Task directions | Excluding pictures, what does the listing below contain from the line with "top: 521px ->" up to and including the line with "text: T1-2-9 ->", word for word?

Data supplied |

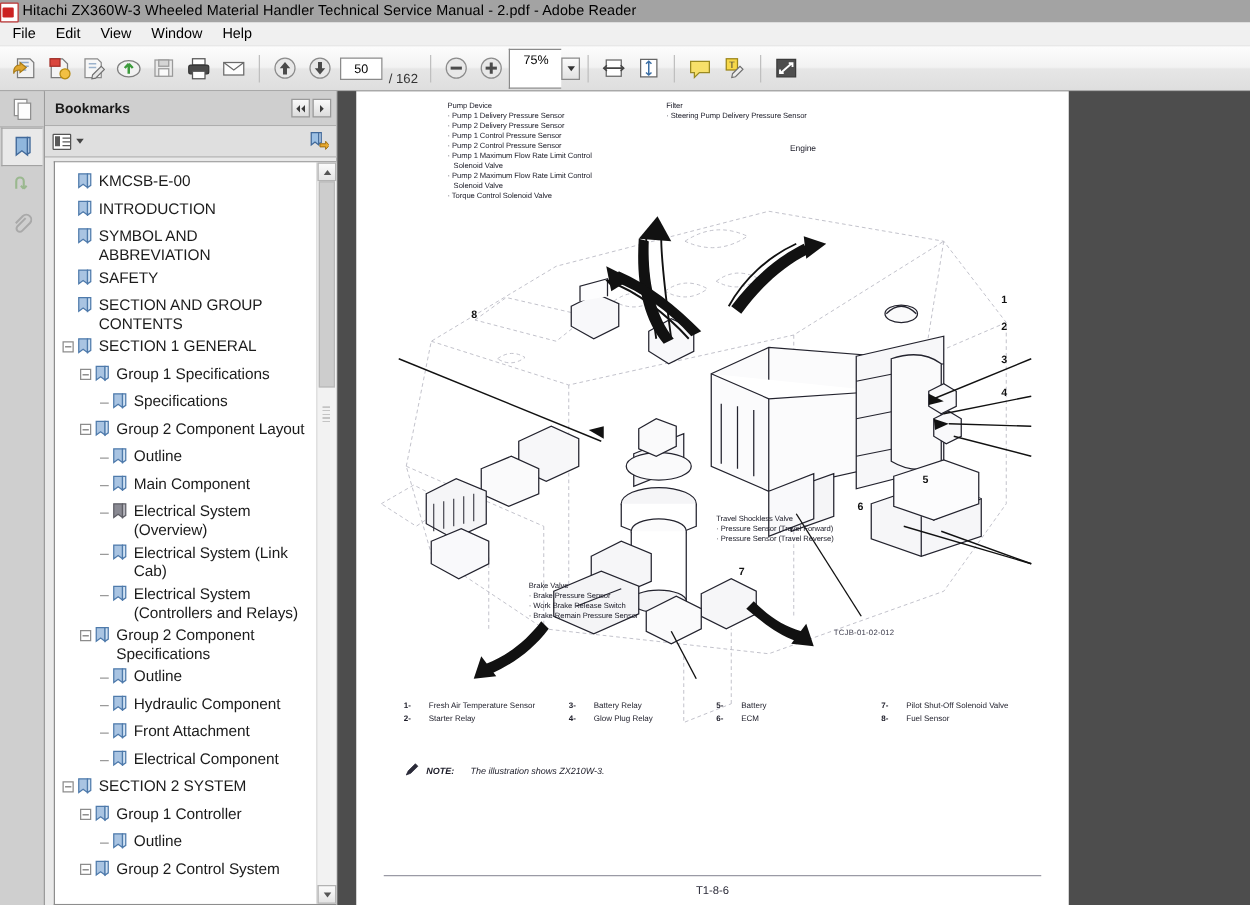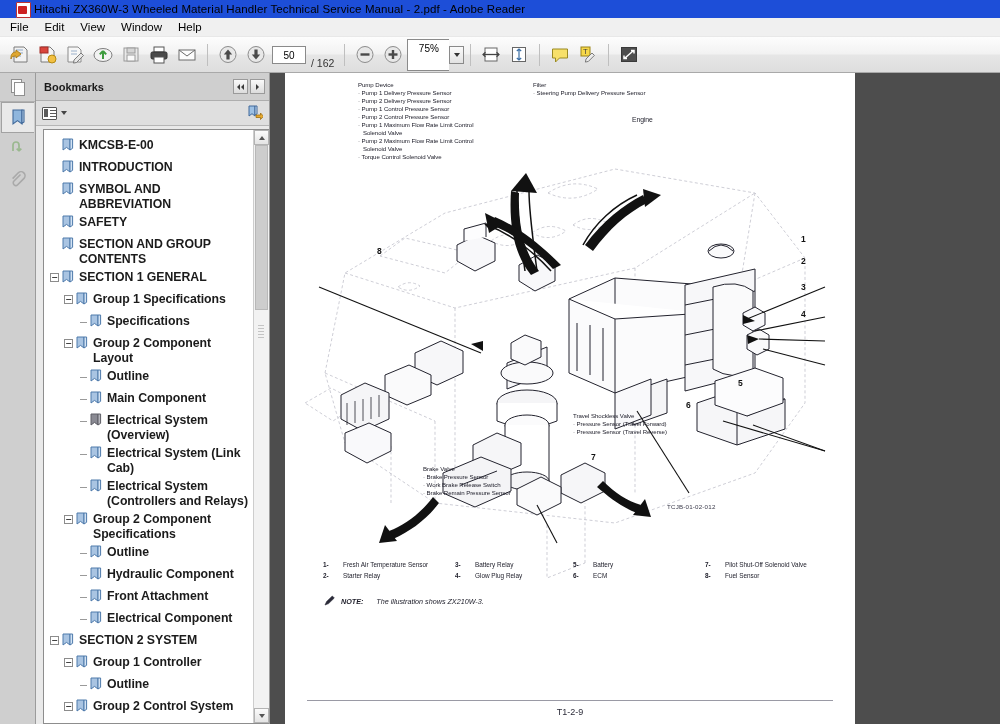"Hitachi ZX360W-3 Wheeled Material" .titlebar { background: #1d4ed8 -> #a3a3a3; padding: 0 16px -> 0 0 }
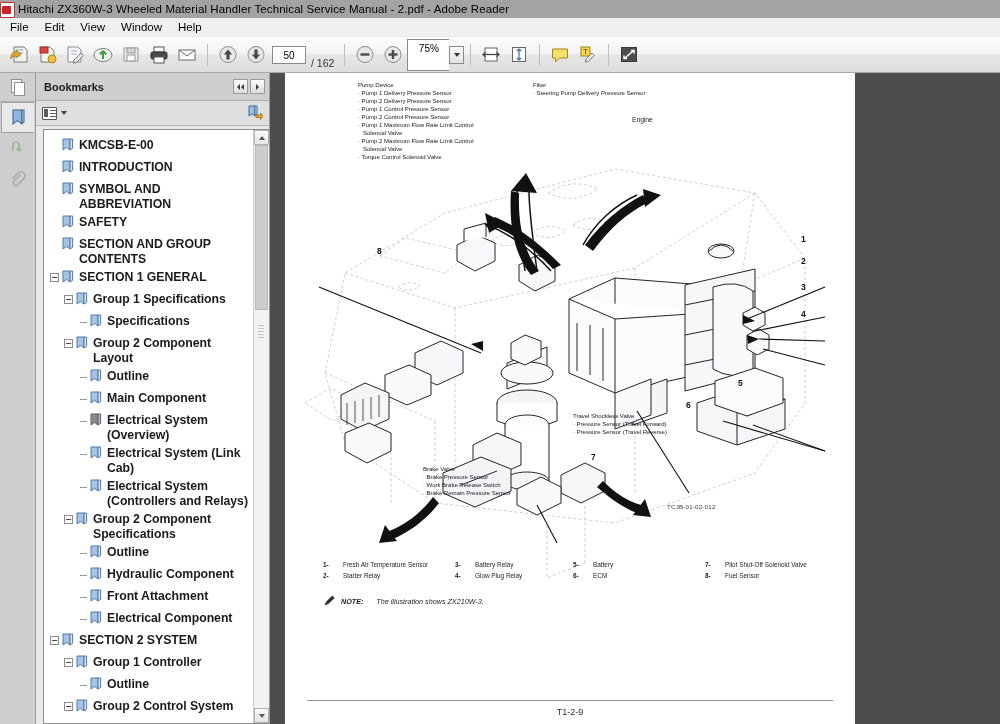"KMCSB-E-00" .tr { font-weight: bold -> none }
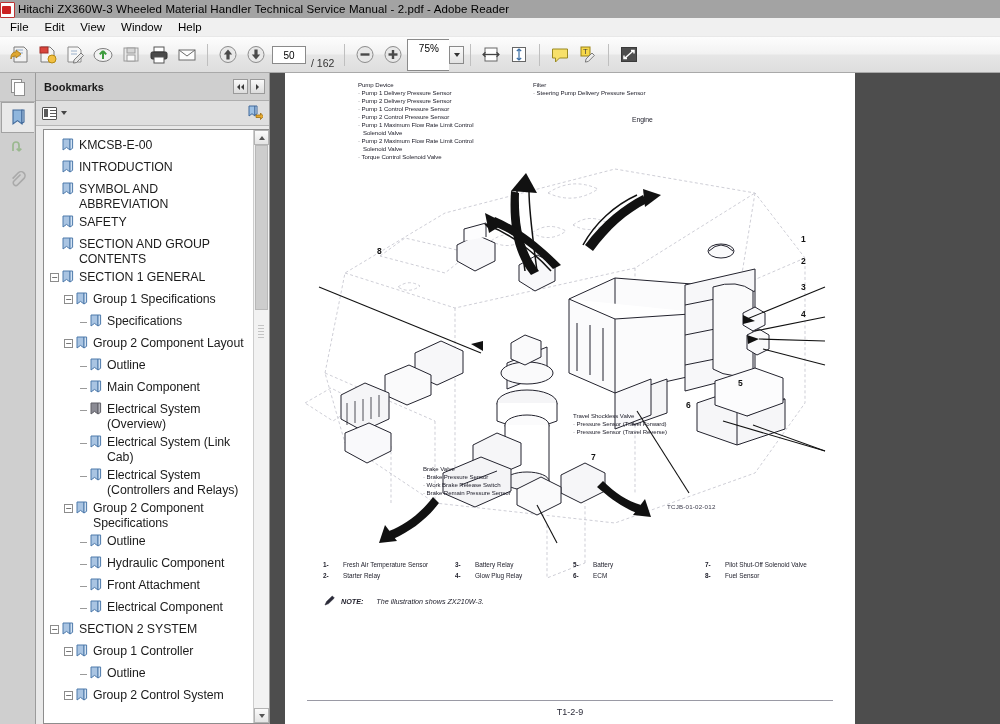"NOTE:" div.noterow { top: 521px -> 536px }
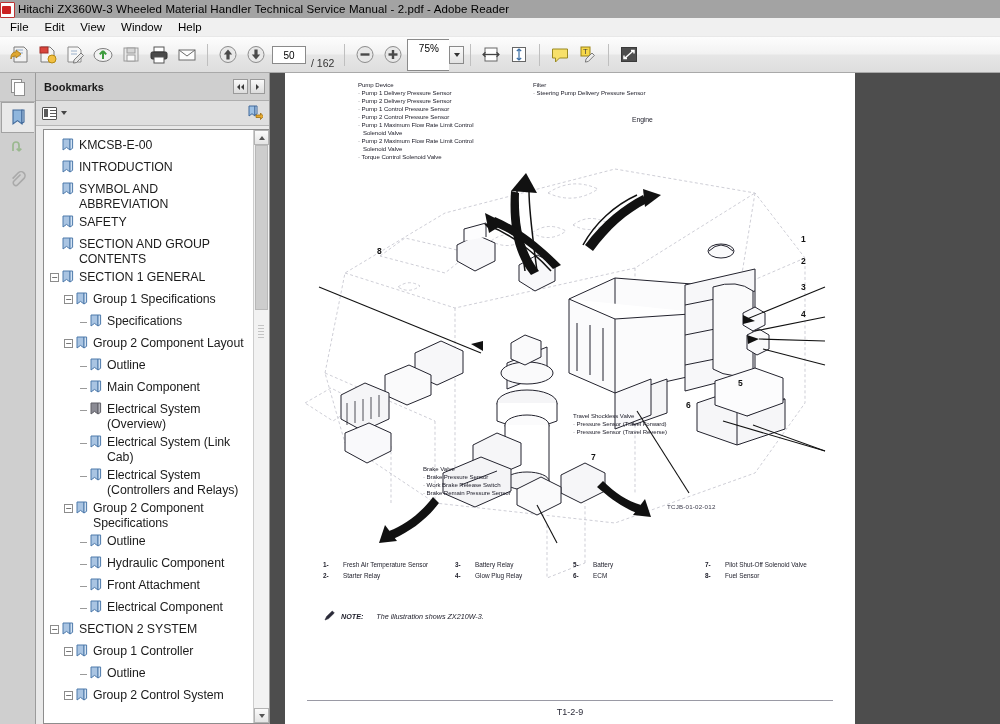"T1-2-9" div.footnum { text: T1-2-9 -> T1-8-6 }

* * *

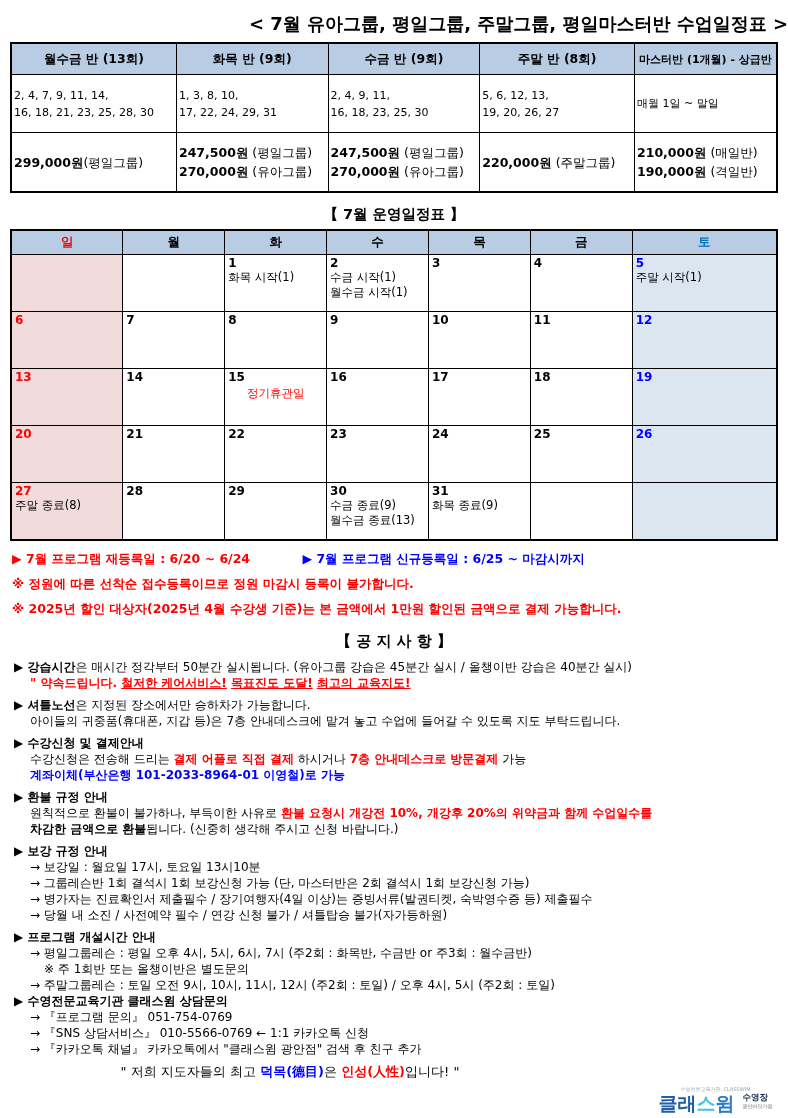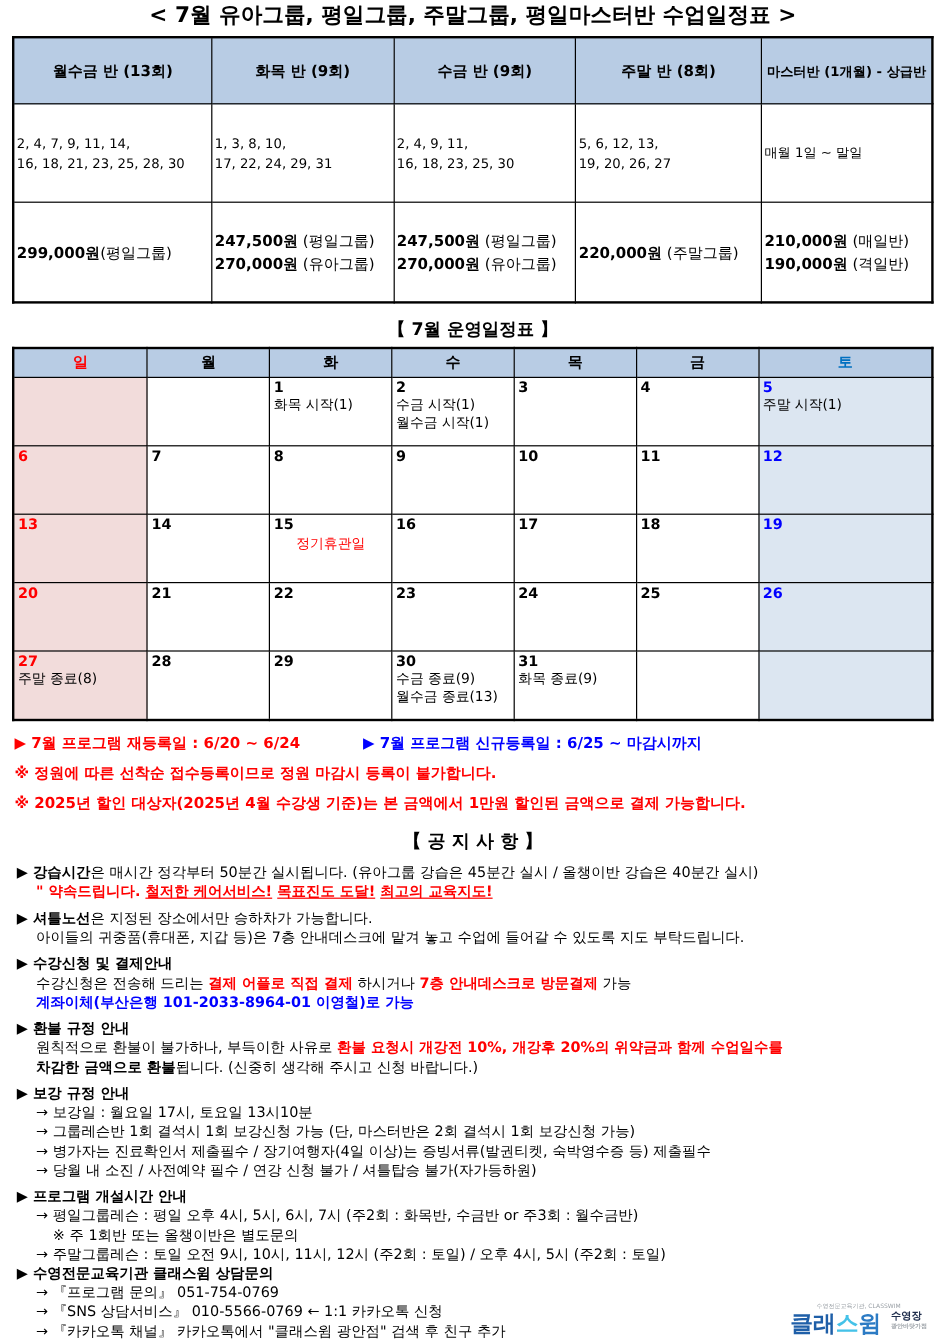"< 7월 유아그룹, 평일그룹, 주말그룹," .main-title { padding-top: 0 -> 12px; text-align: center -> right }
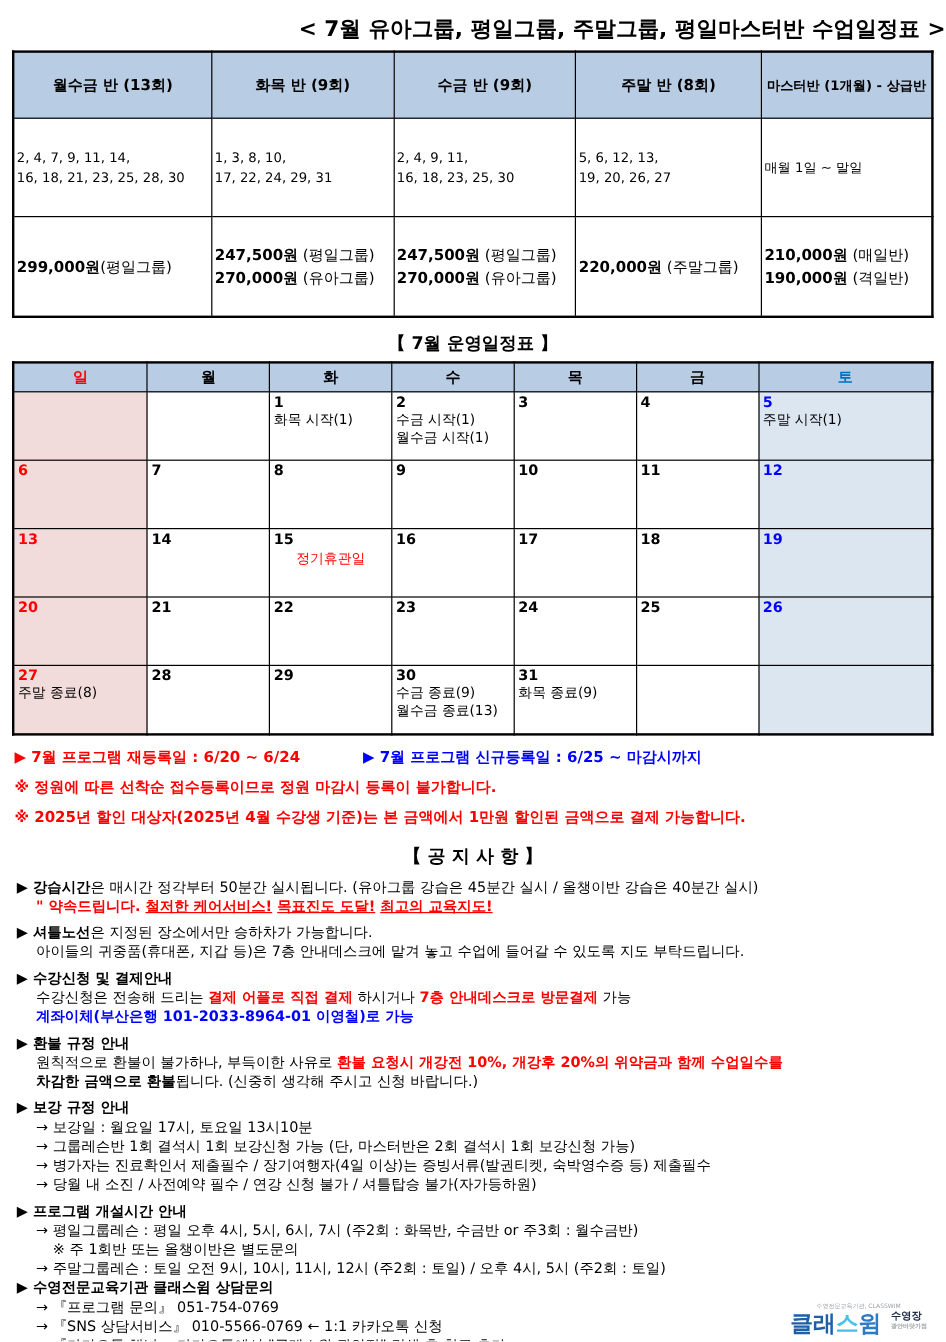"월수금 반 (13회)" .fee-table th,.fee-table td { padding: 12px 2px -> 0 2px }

Answer for this exercise |
"NOTE:" div.noterow { top: 521px -> 536px }
"T1-2-9" div.footnum { text: T1-2-9 -> T1-8-6 }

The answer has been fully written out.